En la mayoría de la familia socialista, al menos en la parlamentaria, ayer prevalecía el abatimiento ante las malas perspectivas de solución a lo que consideran una embestida del PSC que, -como admitía en los pasillos de la Cámara un veterano del PSOE- «se veía venir». «Sabíamos que esto iba a pasar de un momento a otro», añadía el diputado, lamentando la falta de reflejos que ha tenido Ferraz para reconducirlo a tiempo. El pesar por la falta de acción del aparato de Rubalcaba es un clamor.

En el socialismo catalán coinciden en que este encontronazo era cuestión de tiempo, pero destacan que ellos trataron de evitarlo. El PSC aprobó en su congreso de 2011 revisar sus relaciones con el PSOE, particularmente para adquirir libertad de voz y voto con la que responder con identidad propia a cualquier cuestión sobre Cataluña que se planteara en el Parlamento de Madrid. Rubalcaba y Navarro ya habían abordado formalmente esta actualización meses atrás, aunque sin rematar del todo, y últimamente la sensación en las filas catalanas era «que nos estaban dando largas, y largas y largas».

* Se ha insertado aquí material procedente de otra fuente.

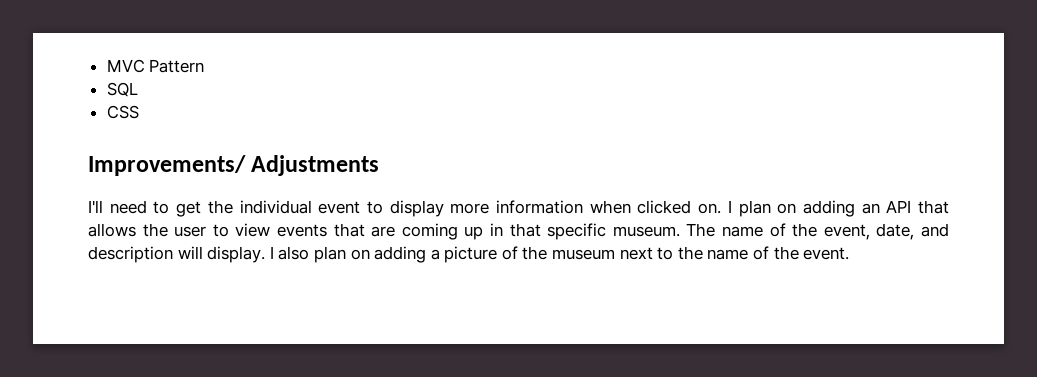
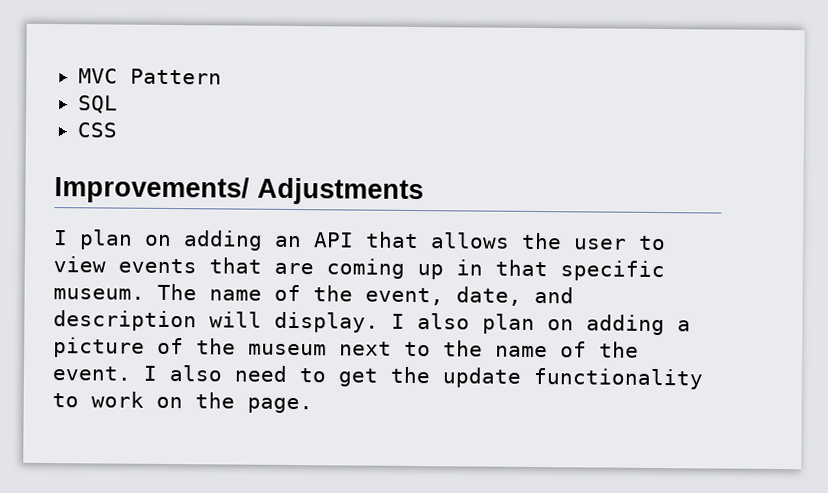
- I'll need to get the individual event to display more information when clicked on.
+ I also need to get the update functionality to work on the page.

La primera, quizás no la única

La moción presentada por CiU dio al PSC la excusa para enfrentar al PSOE a la cuestión pendiente por la vía de los hechos. «Era el momento, -explican en el PSC- nosotros nos hemos desgastado suficientemente en Cataluña, tenemos 19 diputados cuando llegaron a ser 50;era la forma de precipitar ese protocolo que Rubalcaba dice hoy que quiere revisar y, además, había ya una especie de incomodidad creciente incluso en los sectores más pro-PSOE porque nos estaban dando largas».

De haberse hecho público un nuevo modelo acordado con antelación, sugieren en el PSC, su voto del martes hubiera entrado ya en la «normalidad» y el trauma actual no se habría desbocado. Por el contrario, Alfredo Pérez Rubalcaba tuvo que aguantar ayer las ironías del PP sobre su falta de capacidad para controlar su propia bancada, va a tener que sofocar ideas tan suicidas como las que proponer crear una marca PSOE en Cataluña-que competiría con el PSC- y, lo que es más grave, puede encontrarse en cualquier momento con que los diputados del PSC vuelven a ponerse del lado de una consulta en Cataluña. Dependerá de que CiU o ERC sepan plantear iniciativas en ese sentido de manera suficientemente moderada.